This is roughly how animation works: You translate objects with the translation field in the Transform node. The translation field has an exposedField interface, which means it can send and receive events. Later in the file, you have a timer that sends regular events. The last piece needed to produce animation is a connector that sends new translation values to the translation field when the event is signaled. These new translation values update the position of the object and it moves around as time passes. Voilà-animation!
So far, the discussion has been about passing events, not actually creating them; that's because there is no way to just "create" events. They must come from some other node in the scene graph. A single event may start a long chain of cascading events that eventually causes a change across the whole scene. But what causes the first event?
The first event is always caused by some external influence, since there's no method for directly generating events within the scene graph. An external influence can be anything from the passing of time to a user clicking on an object. These nodes are embedded in the scene graph, but they generate new events only when something changes. Once the initial event has been generated, it can trigger other events, causing a domino effect.
As mentioned previously, the scenes created so far in this book are very static. In a static scene, there's no need for any notion of time. Once you start to add motion that you don't control, however, then you need to give the scenes some sense of time.
One of the most valuable event generators is a timer node called the TimeSensor. It "senses" that some amount of time has passed, then passes this value on to other nodes. If you need time, then it is just another node you add to the scene graph. The TimeSensor node is defined like this:
TimeSensor {
exposedField SFTime cycleInterval 1
exposedField SFBool enabled TRUE
exposedField SFBool loop FALSE
exposedField SFTime startTime 0
exposedField SFTime stopTime 0
eventOut SFTime cycleTime
eventOut SFFloat fraction_changed
eventOut SFBool isActive
eventOut SFTime time
}
This node is the heart of any VR animated behavior, so first you'll learn the basics. You'll see an example later as you progress through the chapter.
You can see from the definition that you can specify the interval cycle, start and stop times, and whether the event loops. This gives you a lot of control over how events are generated.
The current time is available from the time field. StartTime and stopTime are also absolute values from the same point. They allow you to specify an alarm event to be set to happen at some point.
The TimeSensor node represents the way most of the sensor nodes work. Other sensor nodes covered later in the chapter include ProximitySensor and TouchSensor. Sensor nodes contain several fields that control its behavior and a collection of eventOut fields that define its behavior. EventOuts usually act in a group. For example, the isActive field says that this TimeSensor is currently active, so the values available from the time field are valid.
Now you have nodes like TimeSensor to generate events and nodes like Transform to receive them. How do you get them talking to each other? You use an explicit connection method defined by VRML. If you want to connect the output of one node to the input of another, then you must define this connection with the ROUTE command, which tells the browser how to pass events between nodes. If an event interface on a node isn't connected to anything, then the browser doesn't generate events for it.
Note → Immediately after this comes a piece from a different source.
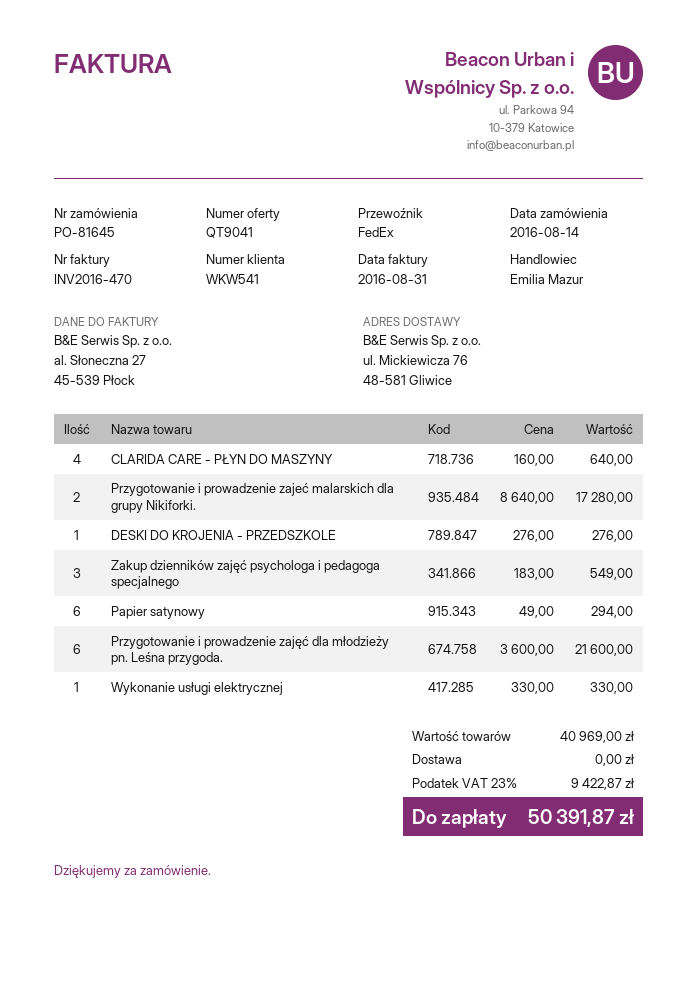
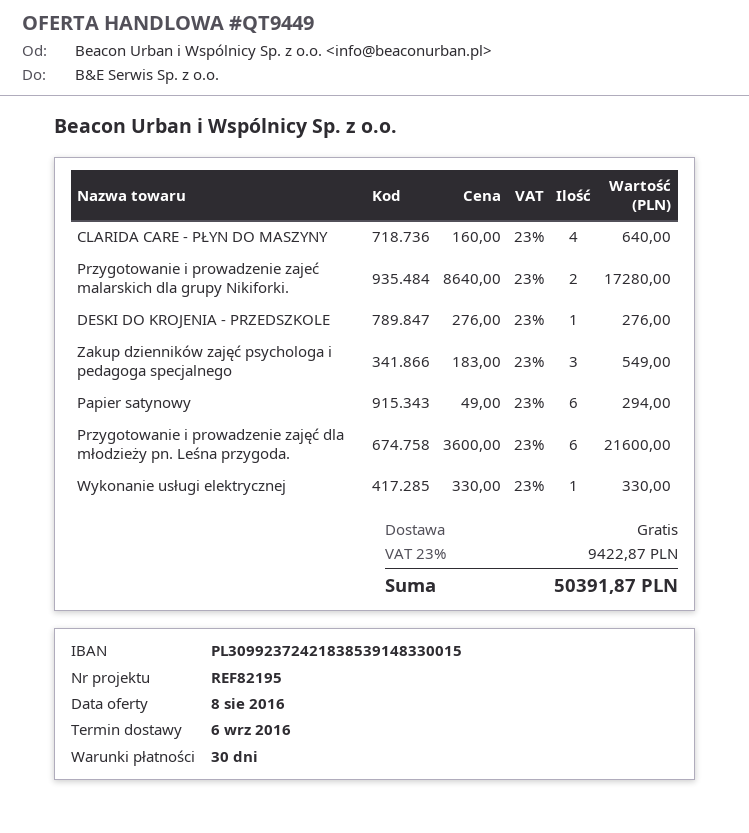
quote number: QT9041 -> QT9449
This is the syntax for connecting two event handlers:
ROUTE node1.eventOutName_changed TO node2.set_eventInName
The node names are those defined with the DEF keyword, as discussed in the workshop in Chapter 17, "Real-Life Examples: The VRML Art Gallery: A VRML World by Hand." Naturally you can only connect an eventOut to an eventIn, and they must be of the same type. This is a very strict rule; you cannot, for example, connect a SFNode eventOut to an MFNode eventIn, even though they're both based on the Node type.
You do, however, have more leeway with exposedFields. They act as both eventIns and eventOuts, so if you had an eventOut connected to an exposedField, you could also have an eventIn from another node (or even the same one) connected simultaneously. For example, you can construct a chain of events and ROUTE commands so that if you tell a sphere to move when clicked by the user, then a box will rotate when the sphere moves, and a cone will change color when the box rotates…well, you get the idea.
Figure 19.1 shows how this would be constructed. An alternative is connecting the one eventOut to two eventIns. In engineering terms, this is known as fan-out-one node's output can feed the inputs of many other inputs. The opposite of this is called fan-in. These techniques are useful for doing things like having a light switch turn on many lights simultaneously. Creating fan-in and fan-out is as simple as using the ROUTE command to declare a path between the nodes.
Figure 19.1: How eventlns, eventOuts, and exposedFields relate to each other.
Unlike the rest of VRML, ROUTE commands are independent of the scene graph structure. A ROUTE can be placed at any point in the file as long as it's declared after the nodes where the DEFs are declared. There are two common strategies for using ROUTE commands: declare them just after they're needed (within the nests of Transforms and other nodes), or place them all at the end of the file. How you do it is a matter of preference, but in this chapter the first option is used for clarity in the examples. In very large files, you might have well over one hundred of them.
When you start digging into how VRML functions (you've made it this far, so you must be interested), you'll notice that none of the objects seems to be aware of anything outside itself. Take the shape primitives, for example; they know only their shape attributes. They know nothing about what color they are or where they're placed in the scene. If you continue to dig, you notice they have no knowledge of time or motion, either. If a sphere is to move in a scene, then something higher up the hierarchy must cause it to move to a different position. But how does a Transform node know it's supposed to change the position of its children? It must have something else set the value of the new position.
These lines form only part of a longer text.